Elbette ki, bu noktaya kadar “ şâir ve yazar” Ali
Kayıkçı, hâdiselerde sâdece “ nakilci” olarak bulunmaktadır veya öyle
görünmektedir. Fakat ; tabiî bir hak olarak; tenkîtlerini de yapmakta, hoş
bulmadığı hususları ortaya koymakta, bununla da yetinmeyip “ hâl çâreleri”
göstermektedir.” ( Bknz: M. Hâlistin Kukul, 1. Baskı Üzerine: Yaş 65 Yolun
Yarısı Eder, Samsun Olay Gazetesi, 22.01.2012, s.11)
Bu “ âna kadar şâhit olmadığımız bir tarz “ demek,
bir ” ilk ” demektir. O hâlde; bu “ilk” üzerinde niçin düşünmekten imtinâ
ediyoruz? Bu “ tarzı”, illâ da bir Avrupalı mı uygulamalıydı/ ortaya atmalıydı
ki, ondan bahsedilmeye lâyık görülsün?
Şahsen; bu tarz’ın, birinci baskıdan sonra, bu
seviyede ve bu hacimde devam edebileceğini düşünmüyordum. Demek ki; hazîne
zengin, arazi verimli ve üretici gayretlidir!

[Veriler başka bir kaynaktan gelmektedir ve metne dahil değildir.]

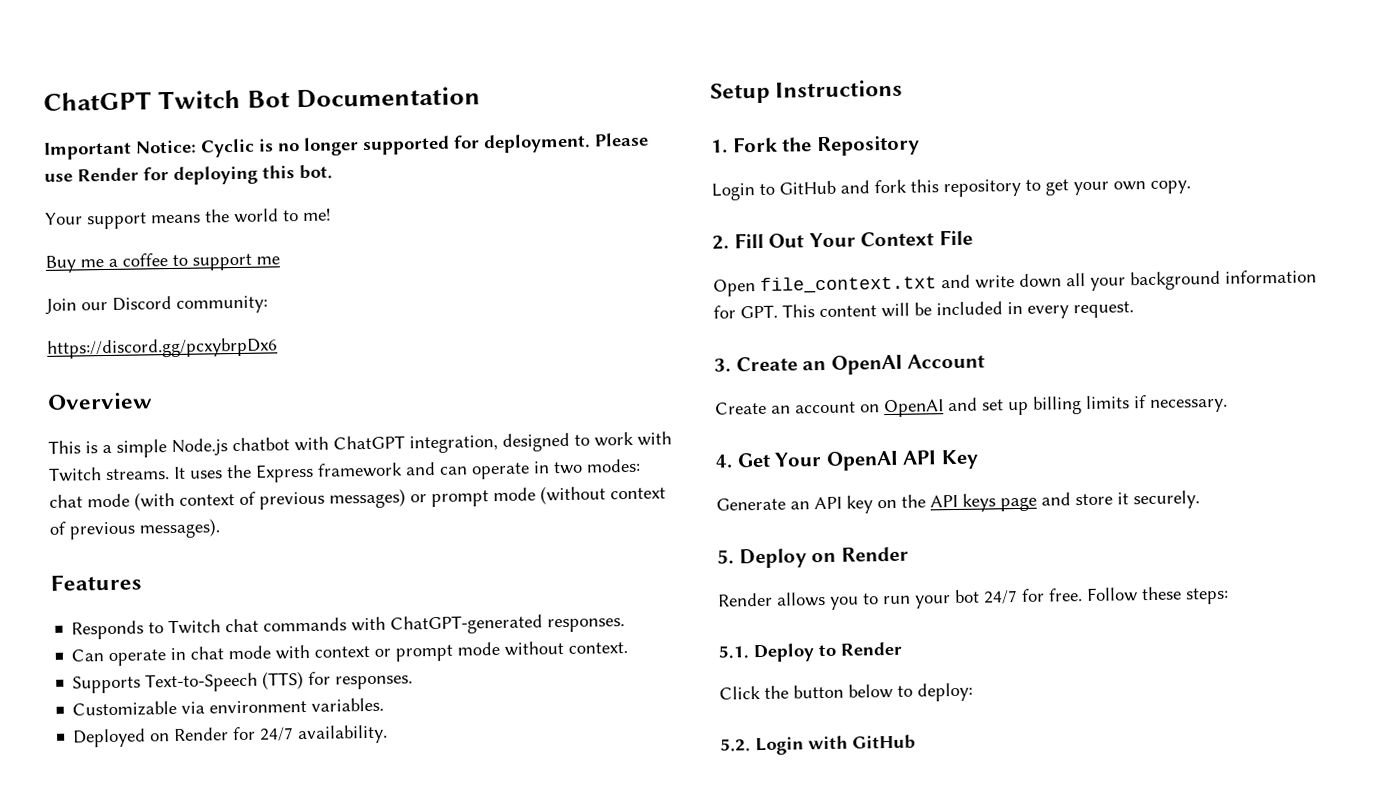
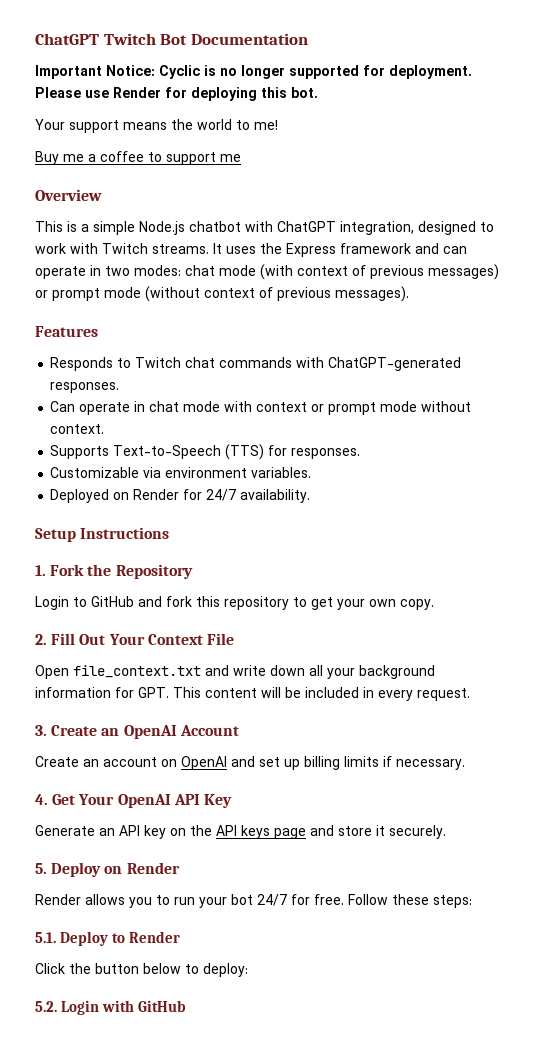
- Join our Discord community:
- https://discord.gg/pcxybrpDx6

İstenen ve beklenen, bu eserin, ne olduğu; edebiyât
ve fikir dünyâmızda nasıl bir “ yer işgal ettiği”dir.
İçersinde, güzel “hiciv” numûnelerini de bulduğumuz
ve hece vezninin değişik kalıplarıyla kendine yol ve usûl bulan, hem edebî
hüviyetli ve hem de siyâsî, târihî ve sosyal hâdiselere teşhis koyması ve
şâir/yazarın, gördüğü aksaklıklara çâreler araması ve bu çâreleri yaşadığı
cemiyetin insanlarıyla paylaşması, açık-yüreklilikle söylemesi, “nesir ile
nazmı” aynı sayfalarda, aynı hedeflerde buluşturması, eserinin aslî
hususiyetini teşkil etmektedir.
Burada; eser okunurken, her başlığa, kendi
düşüncemize uygunluğu istikametinde bakılmamasını; “fikrî “ mutabakatın ayrı
bir mevzû olduğunu, tahlilimizin “ şeklî ” olduğunu da tekrar söylemek
istiyorum.
Üzerinde durmak istediğim husus; “tarz”ın yeni
oluşu; ve bu tarzı, şâirin/yazarın, sabırla, ciddî ve titiz bir çalışmayla inşâ
ederken sürdürdüğü dengeli, samimî ve ilmî esas alan “ üslûp”tur.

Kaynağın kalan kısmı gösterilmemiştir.